→ **ABOUT THIS TASK**:
Output only the lines below from the one holding "discount: none -> 37.34" down to the one holding "23.51 = 352.65", both end lines included and every picture dropped.

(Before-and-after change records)
────────────────────────────────────────

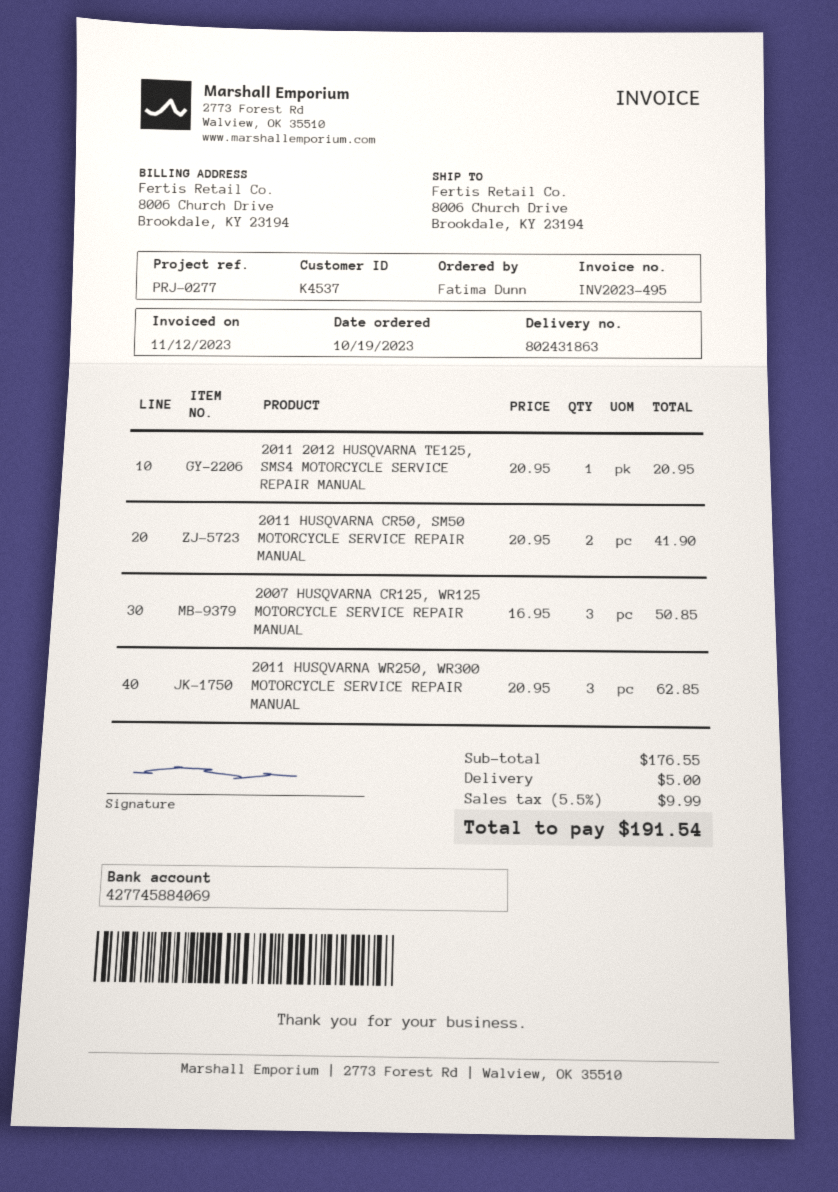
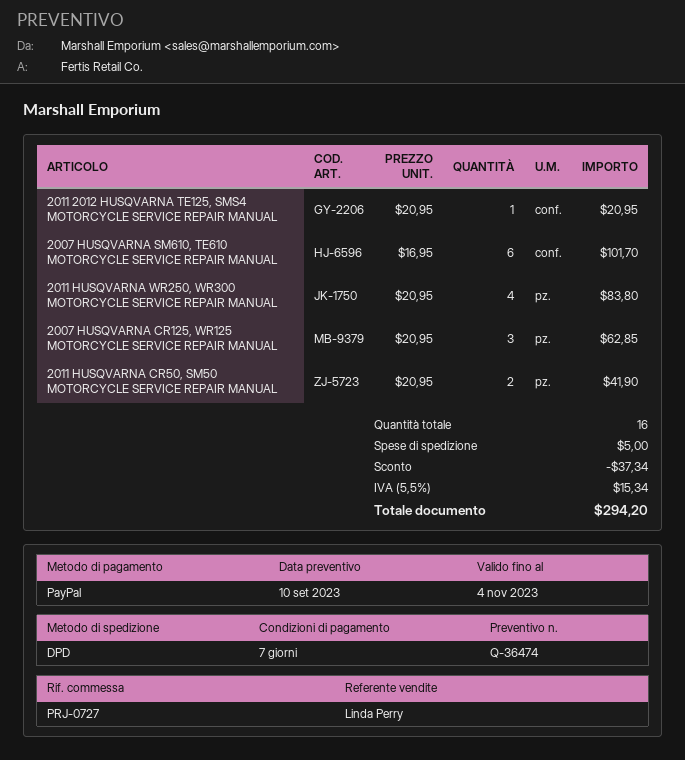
reference: PRJ-0277 -> PRJ-0727
2007 HUSQVARNA CR125, WR125 MOTORCYCLE SERVICE REPAIR MANUAL: 3 x 16.95 = 50.85 -> 3 x 20.95 = 62.85
2011 HUSQVARNA WR250, WR300 MOTORCYCLE SERVICE REPAIR MANUAL: 3 x 20.95 = 62.85 -> 4 x 20.95 = 83.80
2007 HUSQVARNA SM610, TE610 MOTORCYCLE SERVICE REPAIR MANUAL: none -> 6 x 16.95 = 101.70
discount: none -> 37.34
tax: 5.5% = 9.99 -> 5.5% = 15.34
total: 191.54 -> 294.20

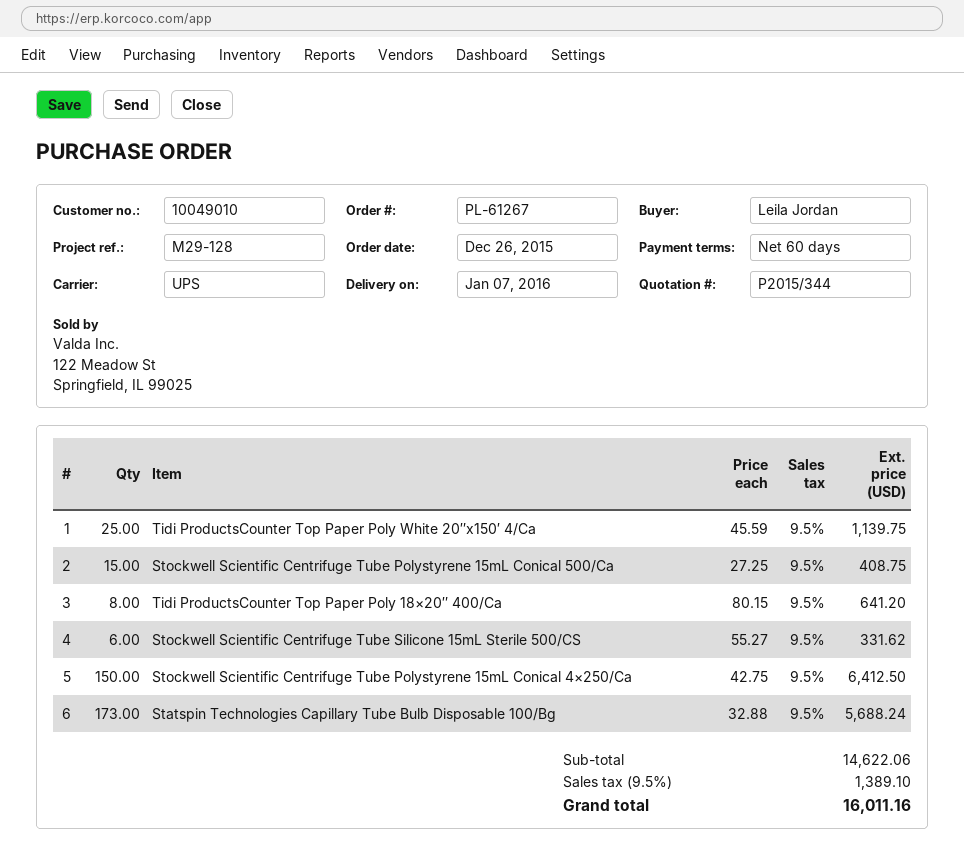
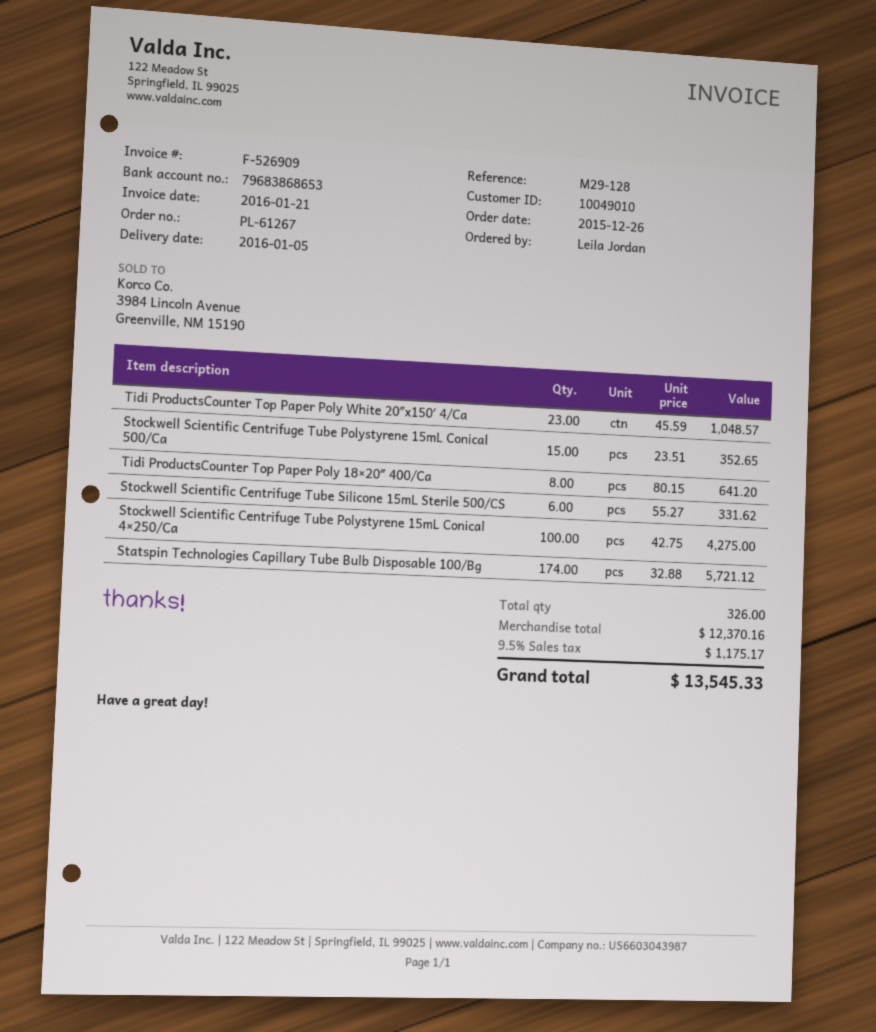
delivery date: 2016-01-07 -> 2016-01-05
Tidi ProductsCounter Top Paper Poly White 20″x150′ 4/Ca: 25 x 45.59 = 1139.75 -> 23 x 45.59 = 1048.57
Stockwell Scientific Centrifuge Tube Polystyrene 15mL Conical 500/Ca: 15 x 27.25 = 408.75 -> 15 x 23.51 = 352.65
Stockwell Scientific Centrifuge Tube Polystyrene 15mL Conical 4×250/Ca: 150 x 42.75 = 6412.50 -> 100 x 42.75 = 4275.00
Statspin Technologies Capillary Tube Bulb Disposable 100/Bg: 173 x 32.88 = 5688.24 -> 174 x 32.88 = 5721.12
subtotal: 14622.06 -> 12370.16
tax: 9.5% = 1389.10 -> 9.5% = 1175.17
total: 16011.16 -> 13545.33

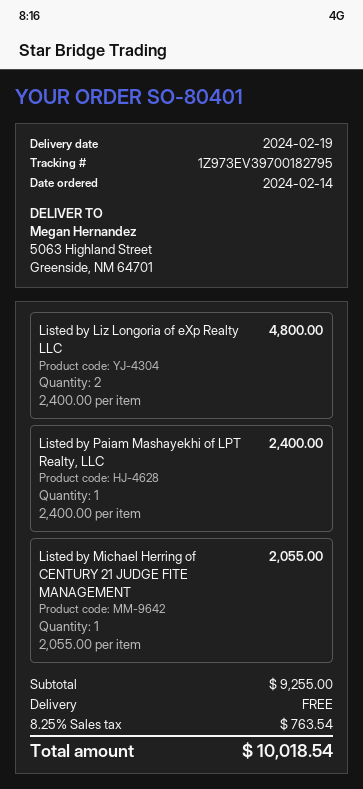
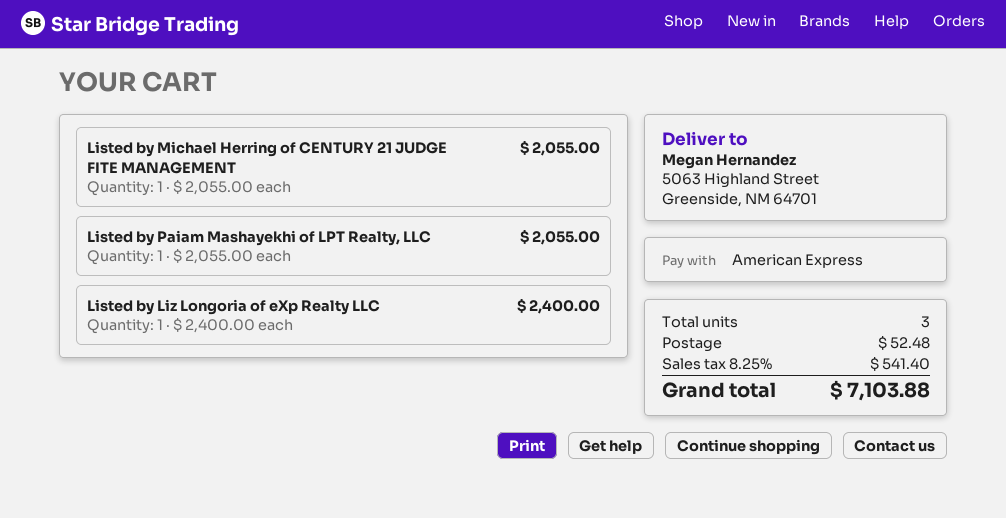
Listed by Liz Longoria of eXp Realty LLC: 2 x 2400.00 = 4800.00 -> 1 x 2400.00 = 2400.00
Listed by Paiam Mashayekhi of LPT Realty, LLC: 1 x 2400.00 = 2400.00 -> 1 x 2055.00 = 2055.00
shipping: 0.00 -> 52.48
tax: 8.25% = 763.54 -> 8.25% = 541.40
total: 10018.54 -> 7103.88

────────────────────────────────────────

→ **EXERCISE RESULT**:
discount: none -> 37.34
tax: 5.5% = 9.99 -> 5.5% = 15.34
total: 191.54 -> 294.20

delivery date: 2016-01-07 -> 2016-01-05
Tidi ProductsCounter Top Paper Poly White 20″x150′ 4/Ca: 25 x 45.59 = 1139.75 -> 23 x 45.59 = 1048.57
Stockwell Scientific Centrifuge Tube Polystyrene 15mL Conical 500/Ca: 15 x 27.25 = 408.75 -> 15 x 23.51 = 352.65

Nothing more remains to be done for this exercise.